The present drought ranks among the worst of the past century in terms of spatial extent and dryness for a nine-month period, although 1901-02, the final year of the eight-year Federation Drought, still holds the record at most rainfall stations across NSW and Queensland for the lowest rainfall levels measured.

Returning to the observations from The Endeavour", what fascinates me (as a PhD student studying past climates) is whether 1770 would rank as a drought year by present Bureau of Meteorology standards. Was it unusually dry, or were the reports from Banks and Cook coloured by a comparison with England?

This isn't just a matter of historical curiosity: written records can tell us about climate behaviour in times before instrumental records were collected. There are other sources too.

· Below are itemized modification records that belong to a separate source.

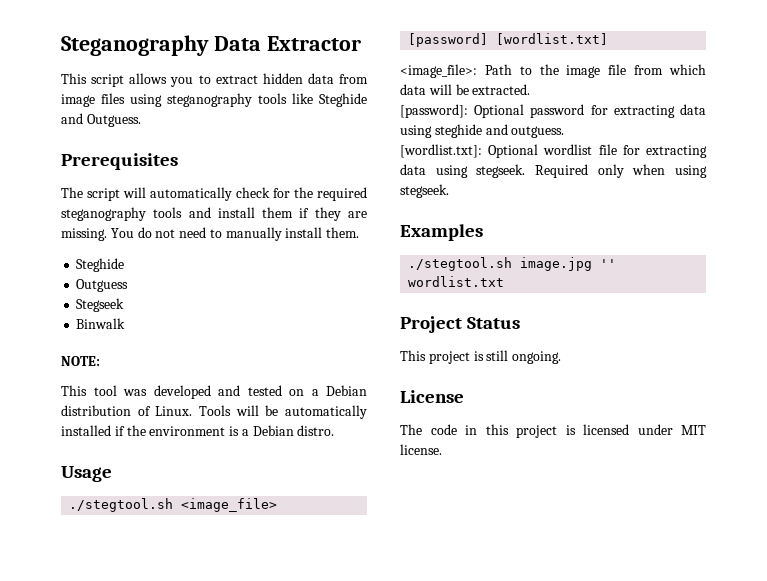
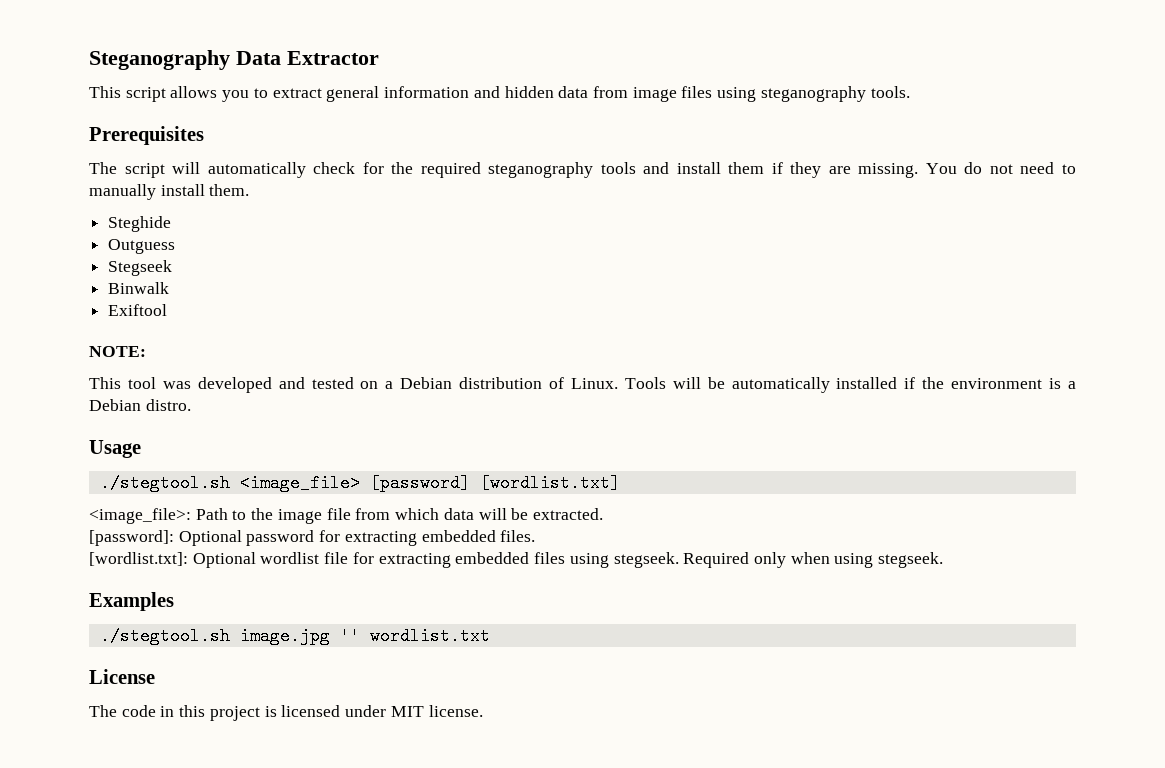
- This script allows you to extract hidden data from image files using steganography tools like Steghide and Outguess.
+ This script allows you to extract general information and hidden data from image files using steganography tools.
+ Exiftool
- [password]: Optional password for extracting data using steghide and outguess.
+ [password]: Optional password for extracting embedded files.
- [wordlist.txt]: Optional wordlist file for extracting data using stegseek.
+ [wordlist.txt]: Optional wordlist file for extracting embedded files using stegseek.
- Project Status
- This project is still ongoing.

As The Endeavour sailed through the Great Barrier Reef, trying unsuccessfully to avoid the reefs, centuries-old corals were storing climate information in their skeleton. These coral witnesses are still around today and are proving to be an exciting archive of past climate information. The corals I am talking about aren't the decorative and colourful specimens, they are massive colonies of a species called 'Porites' that make up the foundation and framework of the Great Barrier Reef. These colonies can reach 8m across and 6m high, but only the surface 10 to 20mm layer is living, the rest of the structure is a skeleton laid down at about 1 to 2cm a year.

Over the past two decades researchers at the Australian Institute of Marine Science (AIMS) have been collecting core samples from these corals. The longest collected so far contains a continuous record back into the 13th century. Corals are also found in fossil reefs on land from times when sea levels were higher, providing windows into very different climates thousands of years ago.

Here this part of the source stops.